*TRY IT*.
Starting from the line with "discount: 5% = 206.25 -> 5% = 154.80", transcribe each line to the end of the records below. Copy them exactly and write nothing else.

(DATA FOR THIS TASK begins)

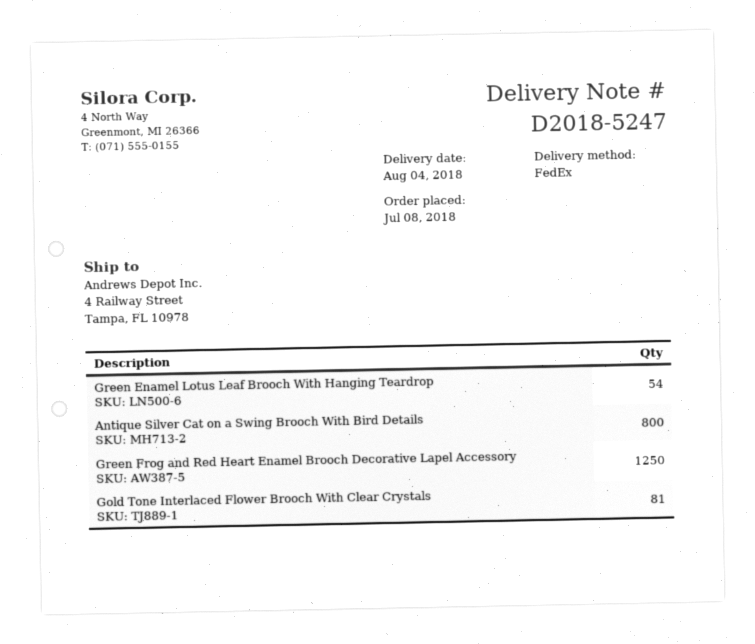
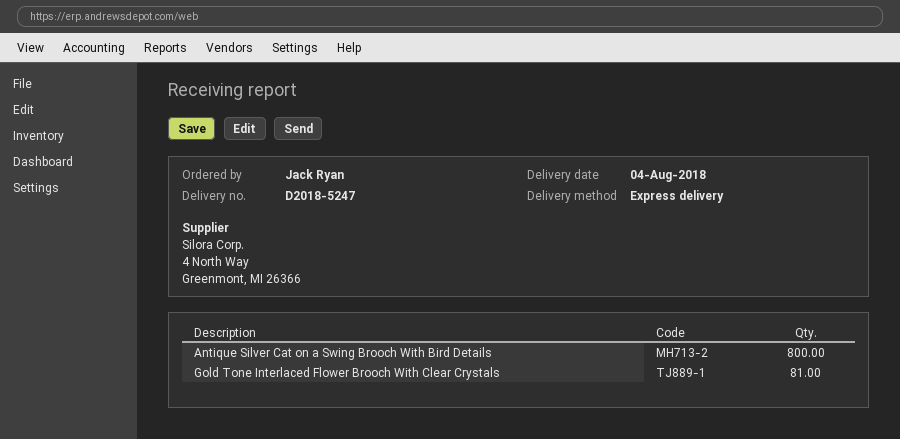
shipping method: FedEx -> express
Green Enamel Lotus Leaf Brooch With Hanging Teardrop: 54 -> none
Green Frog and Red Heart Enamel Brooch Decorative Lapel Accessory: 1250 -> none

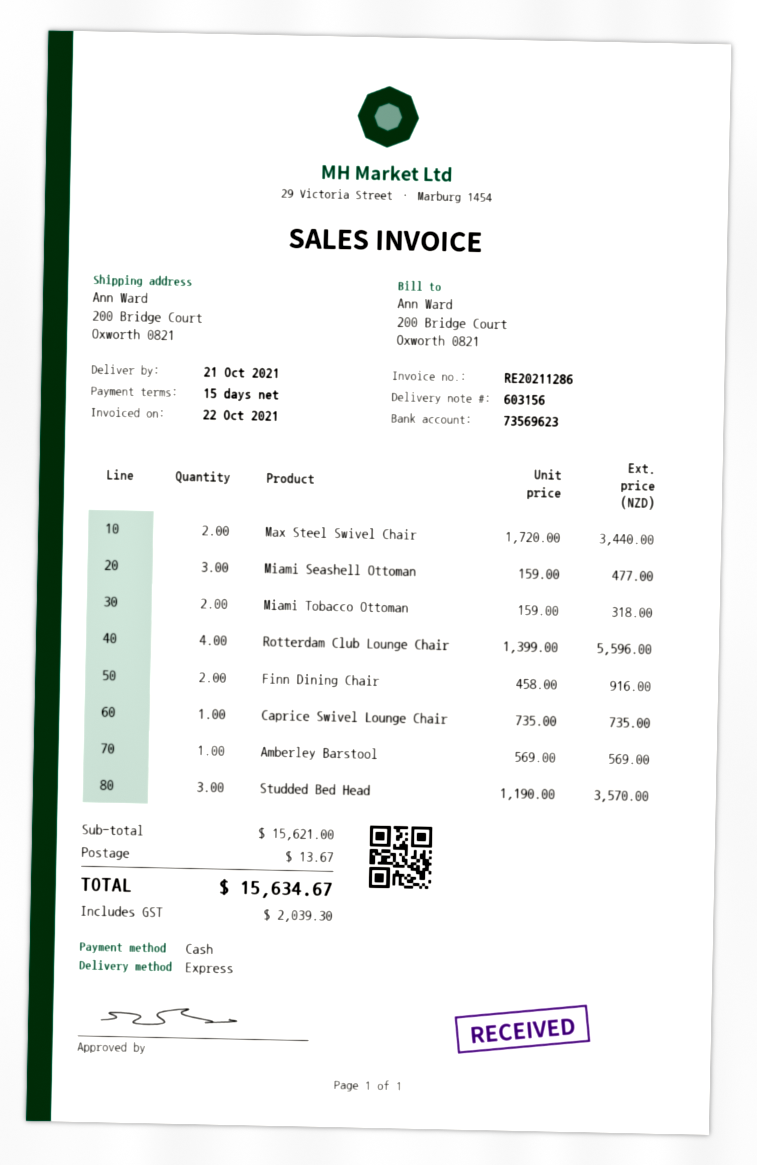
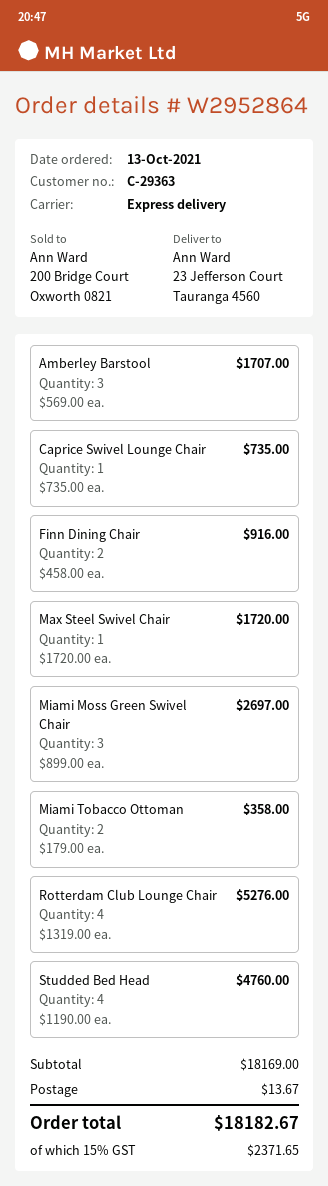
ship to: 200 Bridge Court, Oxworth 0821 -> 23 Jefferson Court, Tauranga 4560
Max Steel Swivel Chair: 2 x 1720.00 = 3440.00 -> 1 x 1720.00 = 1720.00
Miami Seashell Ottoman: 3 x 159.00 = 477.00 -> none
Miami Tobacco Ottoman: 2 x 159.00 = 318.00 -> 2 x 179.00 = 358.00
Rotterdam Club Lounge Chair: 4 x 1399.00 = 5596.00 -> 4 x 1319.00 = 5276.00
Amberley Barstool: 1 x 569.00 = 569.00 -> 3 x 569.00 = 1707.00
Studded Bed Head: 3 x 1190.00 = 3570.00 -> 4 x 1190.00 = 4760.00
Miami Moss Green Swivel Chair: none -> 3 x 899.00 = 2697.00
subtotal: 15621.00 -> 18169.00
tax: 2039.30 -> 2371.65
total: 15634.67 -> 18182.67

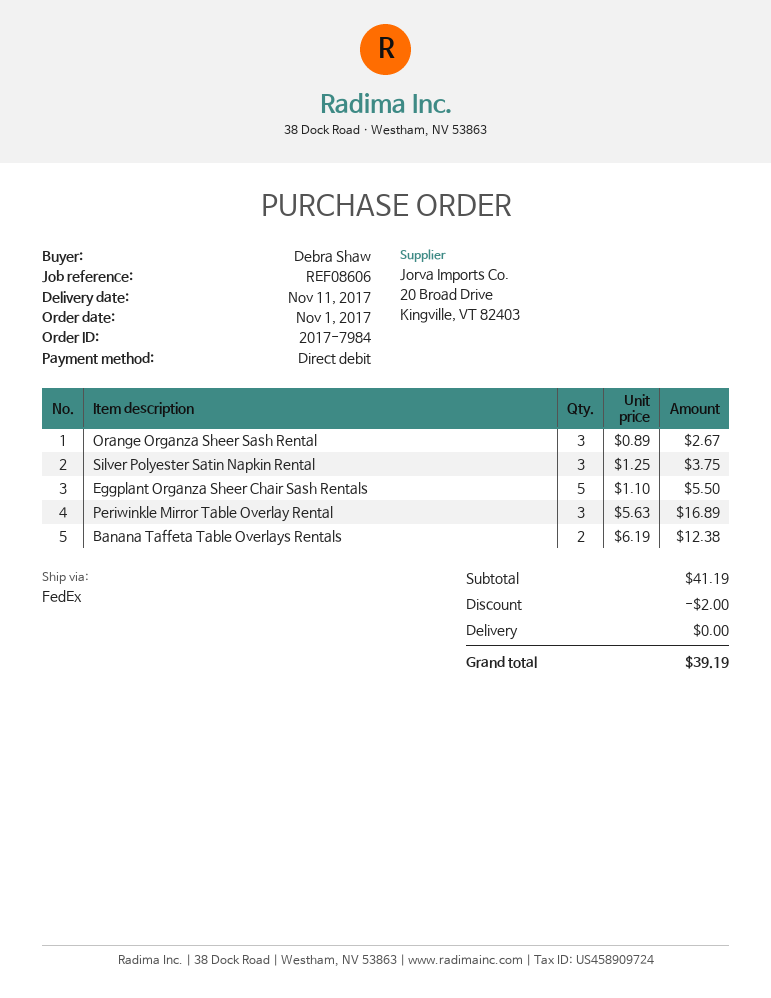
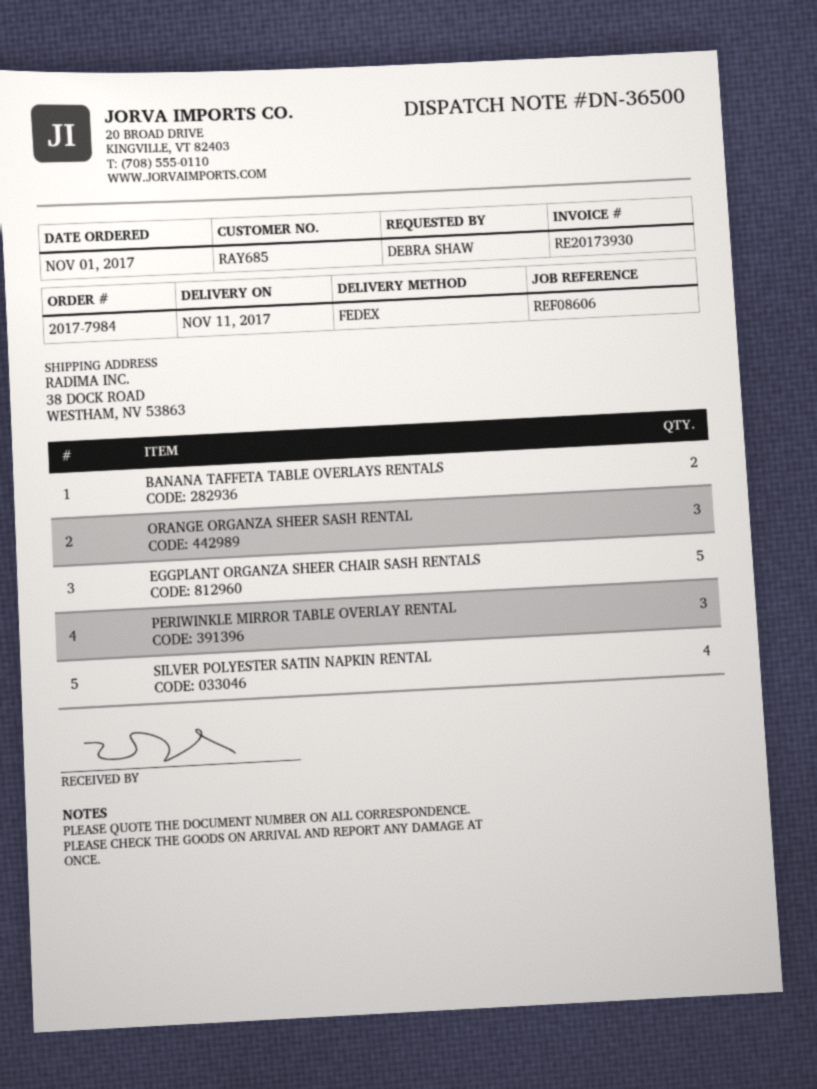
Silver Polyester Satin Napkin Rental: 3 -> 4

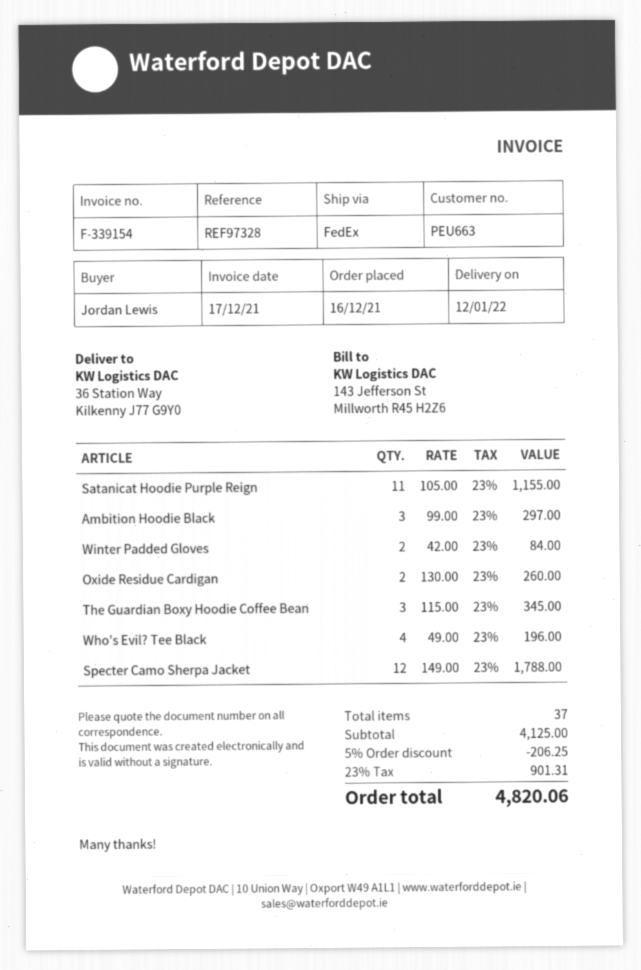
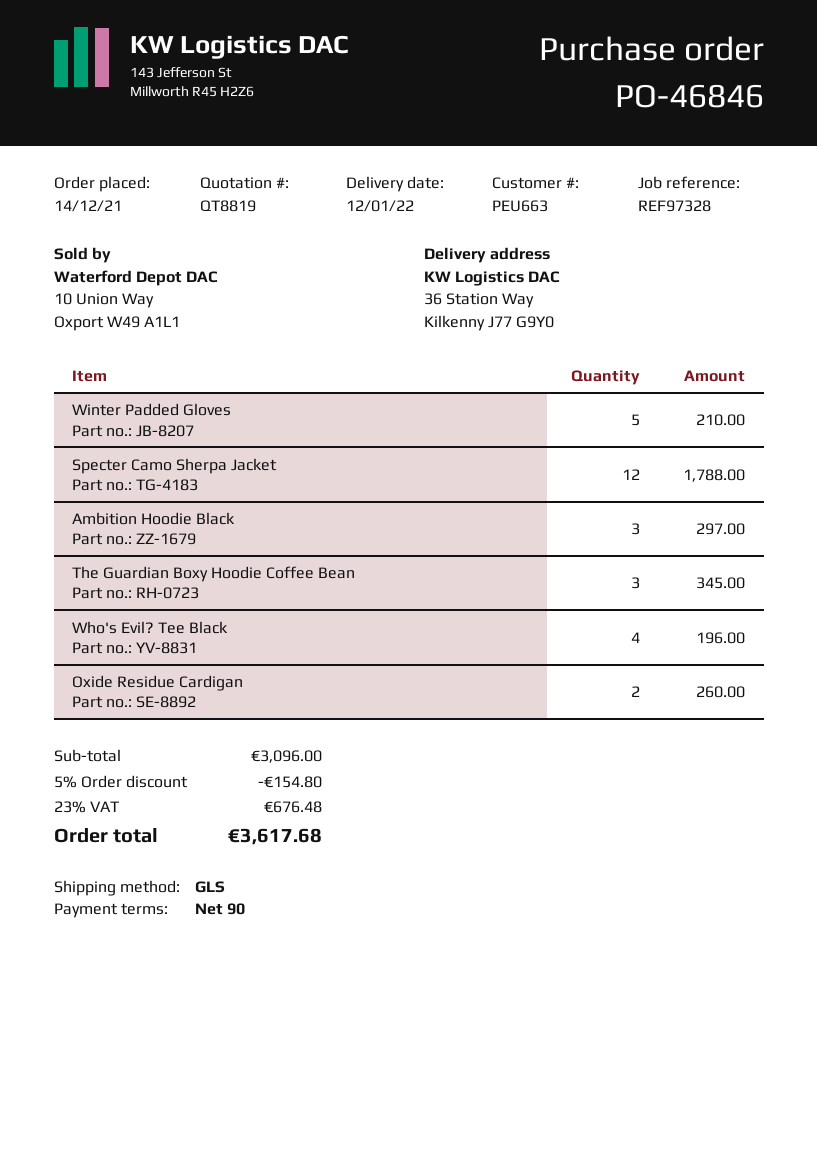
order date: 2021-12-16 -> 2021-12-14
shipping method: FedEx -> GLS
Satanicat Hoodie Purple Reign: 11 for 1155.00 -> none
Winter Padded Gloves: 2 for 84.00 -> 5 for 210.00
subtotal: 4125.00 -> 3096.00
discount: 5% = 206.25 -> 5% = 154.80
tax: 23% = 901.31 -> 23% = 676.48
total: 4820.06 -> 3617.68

(DATA FOR THIS TASK ends)

*WRITTEN REPLY*.
discount: 5% = 206.25 -> 5% = 154.80
tax: 23% = 901.31 -> 23% = 676.48
total: 4820.06 -> 3617.68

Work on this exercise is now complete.